All that determination and passion he displayed to win on the field is there in equal or greater abundance to help those less fortunate.
If Tebow were still playing in the NFL, is there any doubt he would have already won the Man of the Year award that Jaguars’ defensive lineman Calais Campbell received 10 days ago for making “Night To Shine” a global celebration?
Not that Tebow cares about awards because his spirit is about giving, not receiving.
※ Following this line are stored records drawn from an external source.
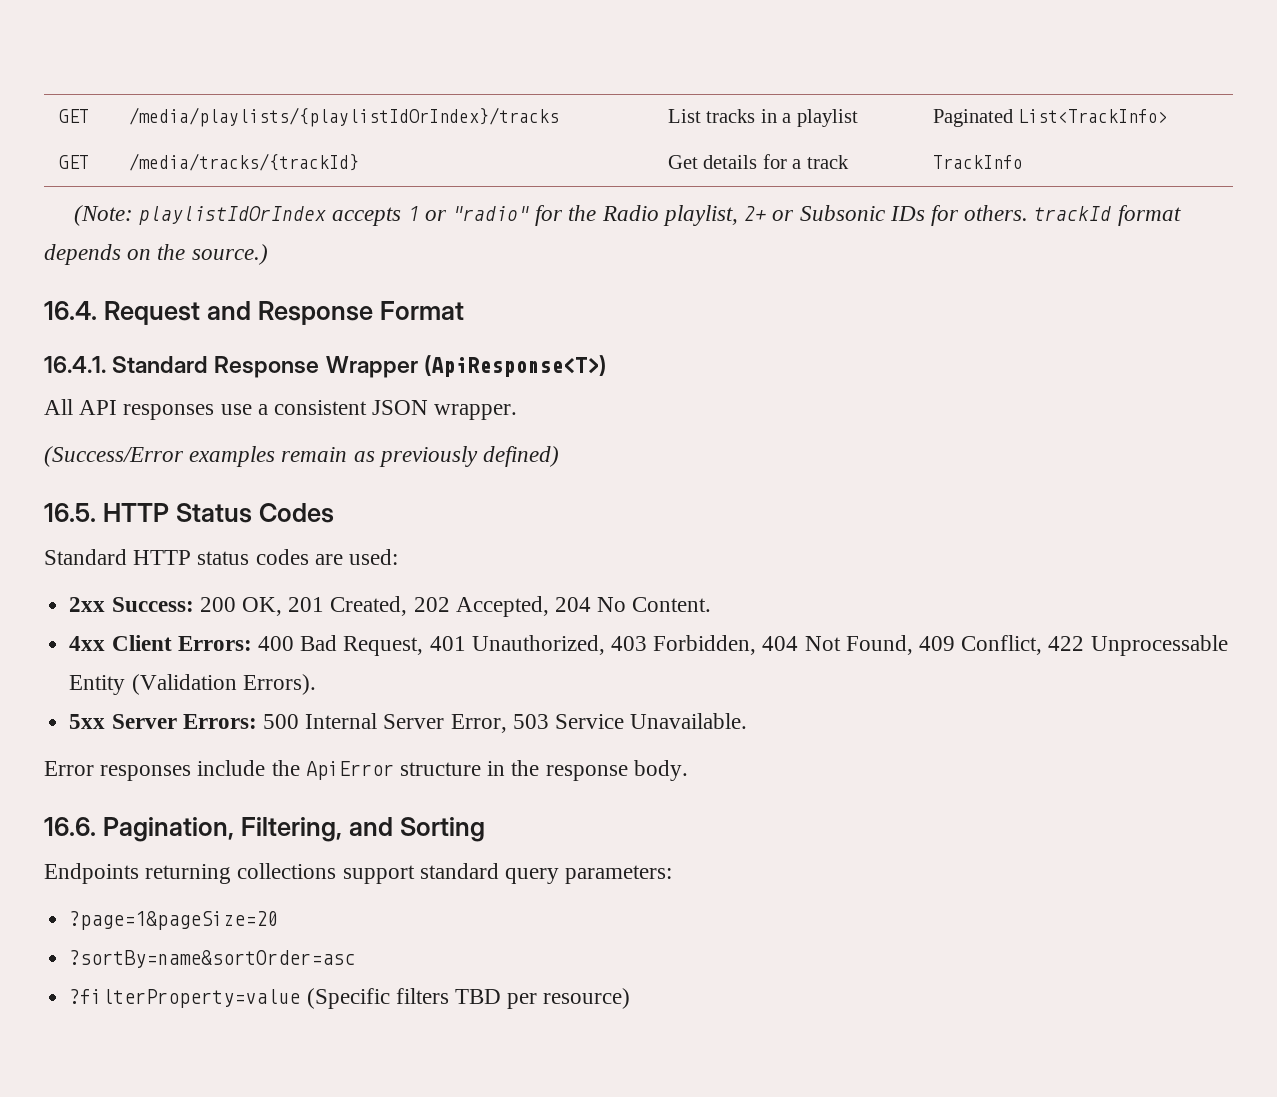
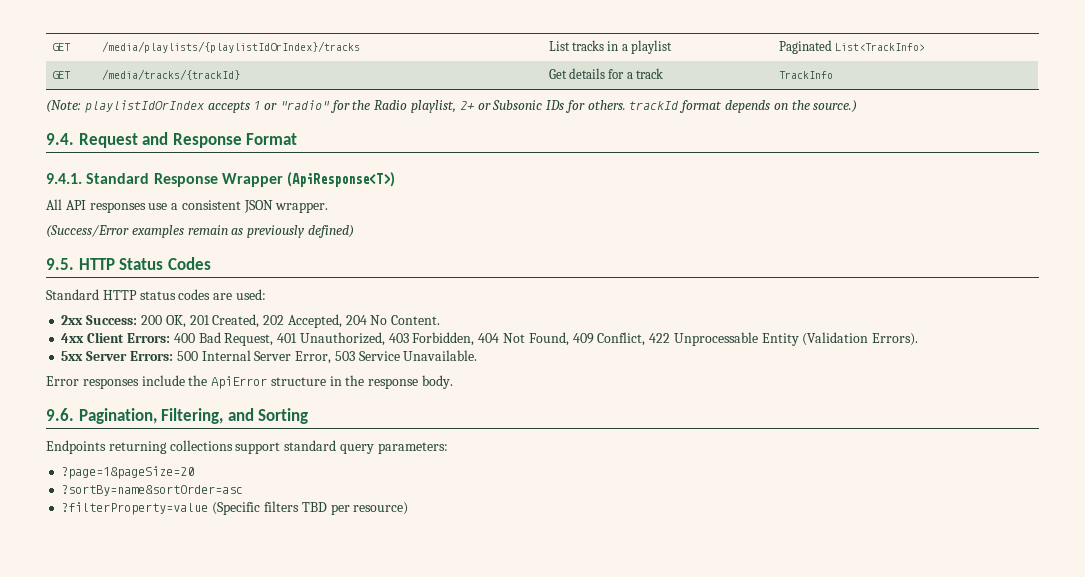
- 16.4. Request and Response Format
+ 9.4. Request and Response Format
- 16.4.1. Standard Response Wrapper (ApiResponse<T>)
+ 9.4.1. Standard Response Wrapper (ApiResponse<T>)
- 16.5. HTTP Status Codes
+ 9.5. HTTP Status Codes
- 16.6. Pagination, Filtering, and Sorting
+ 9.6. Pagination, Filtering, and Sorting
His NFL career may have lasted only 35 games and 16 starts, mostly with the Denver Broncos, but Tebow’s compassion for his fellow man is Hall of Fame-worthy.
As excited as he was to be part of two national championship teams at Florida, it genuinely pales in comparison to how he feels about what “Night To Shine” means for the 115,000 special-needs kids it now benefits.
“The reach of this worldwide movement to share Faith, Hope and Love is truly humbling and encouraging,” Tim said in a statement put out by his foundation. “Seeing the faces of these Kings and Queens being loved and celebrated across the globe – knowing each one of them is being shown the truth that they are significant, valuable and worthy – I can’t help but get emotional.
“It’s a dream come true seeing so many people come together from around the world to experience this one night, and see each face reflect the love of Christ in their joyful smiles and beautiful spirits.”
Tebow has long been a polarizing figure in the sports world because of his popularity, outspoken religious beliefs and past debate over his NFL quarterback skills. But he doesn’t concern himself with outside perception or get caught up in his own celebrity.
All that matters to Tim Tebow is being a humanitarian and making the world a better place. He’s a different kind of game-changer.